Apparently, there are a lot of members of the Philadelphia media that would prefer that the 76ers continue to draft towards the end of the lottery and field a team barely capable of making the playoffs, let alone hoisting a NBA championship.

As bad as the 76ers have been this season, it is impossible for them to be the worst team in NBA history. Watching them play is a struggle for sure, but this is what we signed up for. Teams like what the Sixers were prior to Sam Hinkie overhauling the roster might as well be invisible in the NBA. Their sole purpose is to make the stars of the league look good and put up a solid effort in a humble defeat. It would appear that, almost 3/4 through the season, there are a lot of people who would actually prefer that.

There’s no guarantee that this plan of Hinkie’s is going to work. It’s a high-risk sequence of events that, should the team project wrong or suffer a setback, could end up costing the 76ers GM his job. There is no one that knows that fact more clearly than Hinkie, though. He was in the middle of the process that turned the Houston Rockets into a title contender and realizes that strides a franchise must take to position themselves in such a situation.

Even if the Sixers were respectable, it would mean nothing at this time in the NBA. LeBron James is dominating the league in a way that is preventing any and all comers from challenging the Heat’s reign. While Miami might not capture their 3rd straight NBA title, it will most certainly take a Herculean effort from the team that does end up beating them. I’m all for respectability, but until the 76ers start increasing their talent level in a big way, they don’t have a prayer at making a run when the window opens back up. So for all of the Philadelphia media complaining about the product on the court when the 76ers play, save it. That is, of course, unless all writers like Dennis Deitch want is for the city to remain without a championship for another 30 years.

STILL…

While I embrace the fact that the 76ers are positioning themselves to improve in the long-term, sometimes they manage to outdo themselves.

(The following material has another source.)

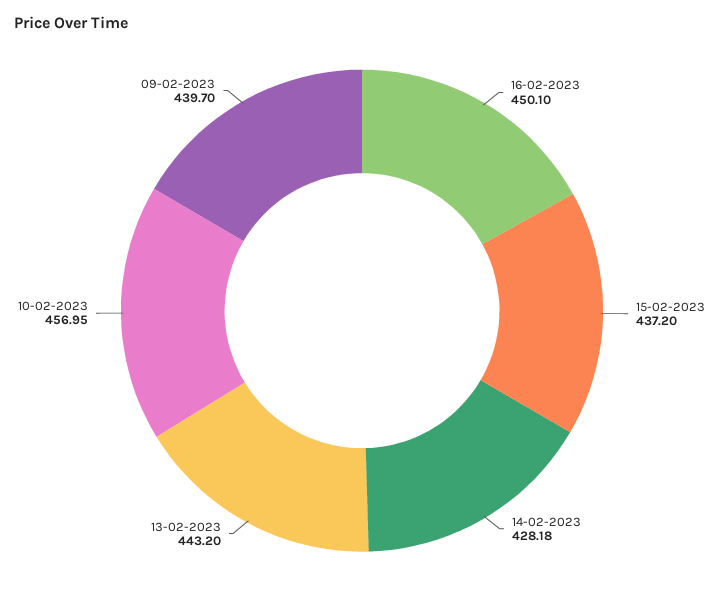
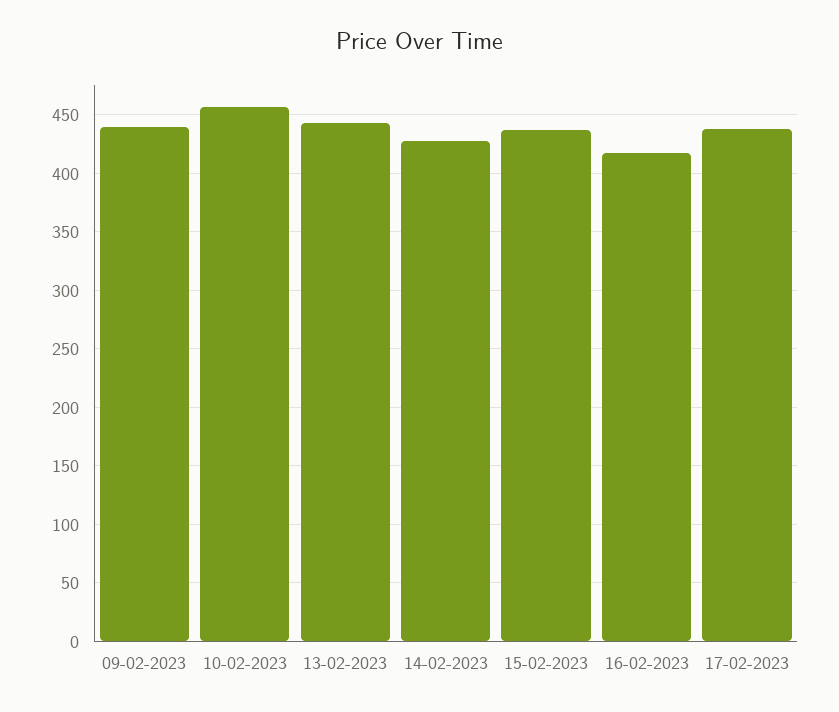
16-02-2023: 450.1 -> 420
17-02-2023: none -> 440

In the team’s humiliating loss to the Bucks, the only team with a worse record than Philadelphia, Tony Wroten managed to mess up this layup/dunk/seizure in a way that only a member of the Sixers could. I still hope that the team ends up keeping Wroten beyond this season, but with far less of these catastrophes.

WHAT’S YOUR ANSWER?

With Allen Iverson’s official retirement from professional basketball happening tomorrow night, it made me wonder what my favorite memory of ‘The Answer’ was. CSNPhilly.com has been counting down some of Iverson’s greatest moments as a Sixer, and one entry in particular struck home for me.

Having been fortunate enough to attend this game with a friend, I can still say with 100% honesty that I’ve never seen a more impressive individual effort than the show that A.I. put on against Toronto. Earmarking one of the great playoff series in Philadelphia history, Iverson tied a bow on his MVP award with his 52 point effort in a win. I know me being there has an effect on my perspective of the game, but it confuses me as to how this is CSN’s 10th best Iverson moment.